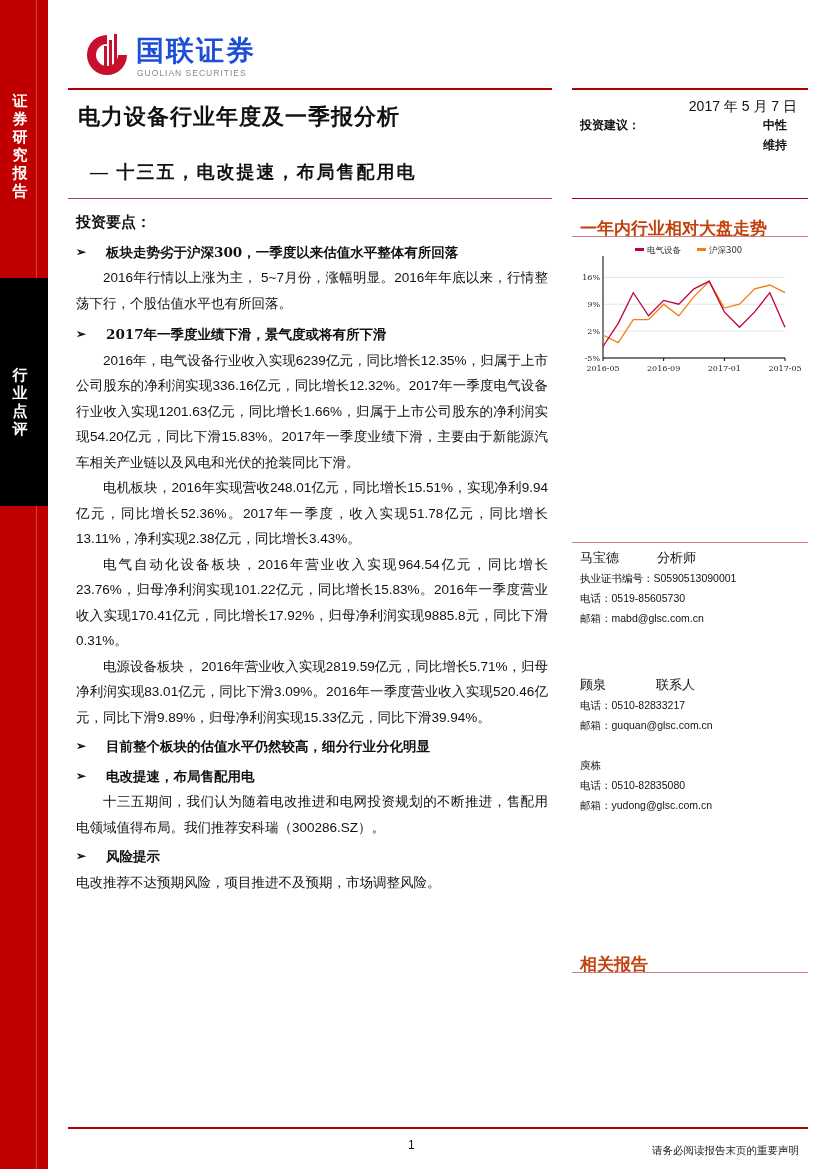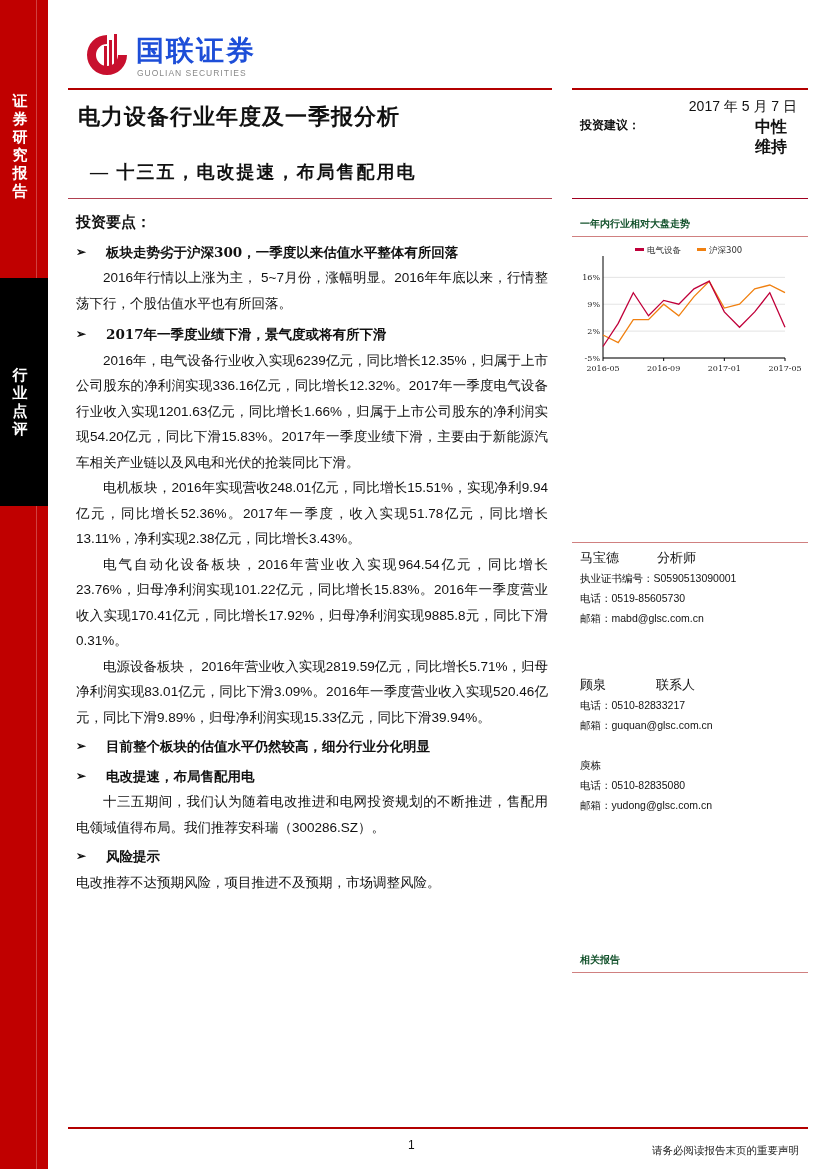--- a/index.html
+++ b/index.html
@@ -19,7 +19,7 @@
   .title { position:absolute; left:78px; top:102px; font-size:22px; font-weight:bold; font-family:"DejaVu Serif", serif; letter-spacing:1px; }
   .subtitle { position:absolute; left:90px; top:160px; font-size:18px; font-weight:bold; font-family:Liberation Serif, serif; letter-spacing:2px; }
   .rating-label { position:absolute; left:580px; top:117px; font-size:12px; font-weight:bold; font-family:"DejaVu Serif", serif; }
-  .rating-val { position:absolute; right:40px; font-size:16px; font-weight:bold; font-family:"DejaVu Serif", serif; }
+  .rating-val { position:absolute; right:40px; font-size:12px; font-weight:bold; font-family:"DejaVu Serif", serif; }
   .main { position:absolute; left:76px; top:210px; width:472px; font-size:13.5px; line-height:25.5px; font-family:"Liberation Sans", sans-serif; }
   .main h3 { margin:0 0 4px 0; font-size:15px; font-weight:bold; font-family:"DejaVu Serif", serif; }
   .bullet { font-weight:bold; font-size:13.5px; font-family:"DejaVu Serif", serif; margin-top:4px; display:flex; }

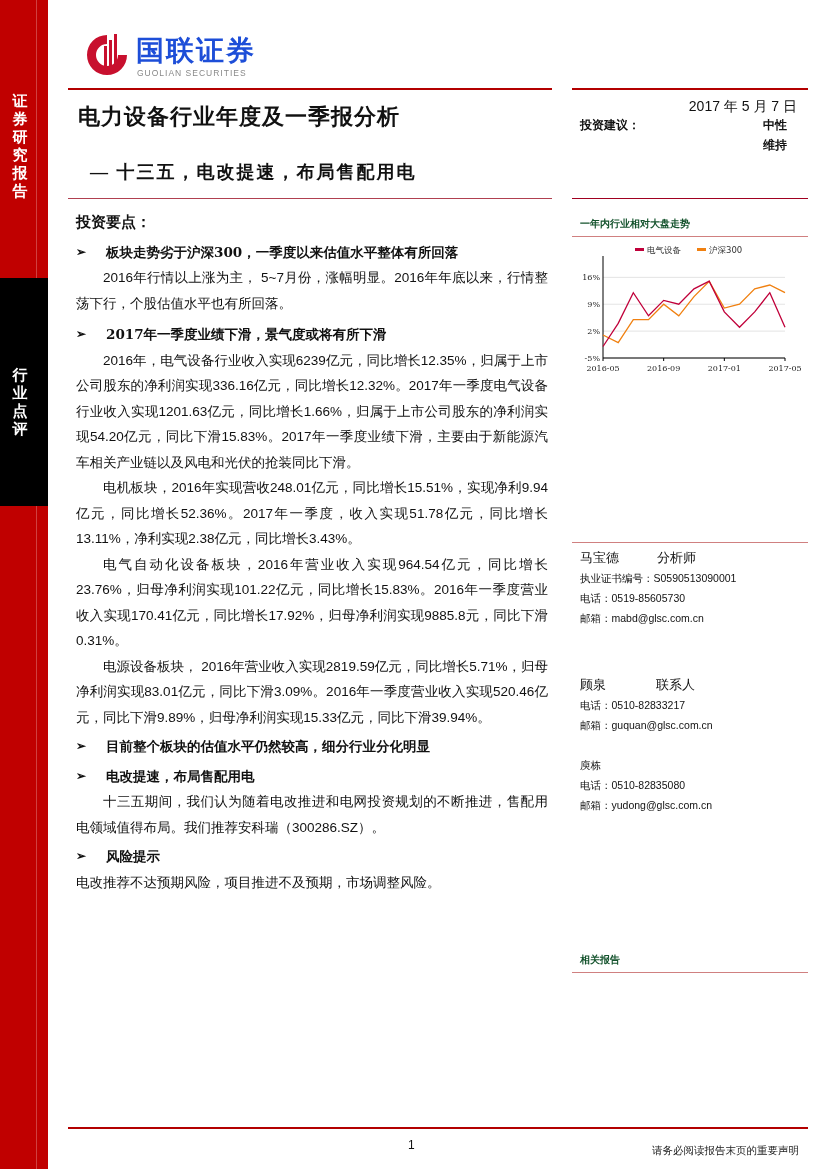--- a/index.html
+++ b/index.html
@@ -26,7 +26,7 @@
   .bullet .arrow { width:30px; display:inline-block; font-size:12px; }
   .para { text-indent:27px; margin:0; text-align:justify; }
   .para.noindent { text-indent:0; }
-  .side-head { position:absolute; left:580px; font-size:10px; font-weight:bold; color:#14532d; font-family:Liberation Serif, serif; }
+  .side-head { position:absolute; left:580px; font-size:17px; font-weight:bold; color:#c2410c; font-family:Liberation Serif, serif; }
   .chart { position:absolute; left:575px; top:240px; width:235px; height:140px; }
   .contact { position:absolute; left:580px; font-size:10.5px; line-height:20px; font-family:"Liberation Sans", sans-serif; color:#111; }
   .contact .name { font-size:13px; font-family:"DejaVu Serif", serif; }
########################################
Directions for this task. Reproduce every record above exactly as given, excluding pictures from the result.

The answer.
--- a/index.html
+++ b/index.html
@@ -19,7 +19,7 @@
   .title { position:absolute; left:78px; top:102px; font-size:22px; font-weight:bold; font-family:"DejaVu Serif", serif; letter-spacing:1px; }
   .subtitle { position:absolute; left:90px; top:160px; font-size:18px; font-weight:bold; font-family:Liberation Serif, serif; letter-spacing:2px; }
   .rating-label { position:absolute; left:580px; top:117px; font-size:12px; font-weight:bold; font-family:"DejaVu Serif", serif; }
-  .rating-val { position:absolute; right:40px; font-size:16px; font-weight:bold; font-family:"DejaVu Serif", serif; }
+  .rating-val { position:absolute; right:40px; font-size:12px; font-weight:bold; font-family:"DejaVu Serif", serif; }
   .main { position:absolute; left:76px; top:210px; width:472px; font-size:13.5px; line-height:25.5px; font-family:"Liberation Sans", sans-serif; }
   .main h3 { margin:0 0 4px 0; font-size:15px; font-weight:bold; font-family:"DejaVu Serif", serif; }
   .bullet { font-weight:bold; font-size:13.5px; font-family:"DejaVu Serif", serif; margin-top:4px; display:flex; }

--- a/index.html
+++ b/index.html
@@ -26,7 +26,7 @@
   .bullet .arrow { width:30px; display:inline-block; font-size:12px; }
   .para { text-indent:27px; margin:0; text-align:justify; }
   .para.noindent { text-indent:0; }
-  .side-head { position:absolute; left:580px; font-size:10px; font-weight:bold; color:#14532d; font-family:Liberation Serif, serif; }
+  .side-head { position:absolute; left:580px; font-size:17px; font-weight:bold; color:#c2410c; font-family:Liberation Serif, serif; }
   .chart { position:absolute; left:575px; top:240px; width:235px; height:140px; }
   .contact { position:absolute; left:580px; font-size:10.5px; line-height:20px; font-family:"Liberation Sans", sans-serif; color:#111; }
   .contact .name { font-size:13px; font-family:"DejaVu Serif", serif; }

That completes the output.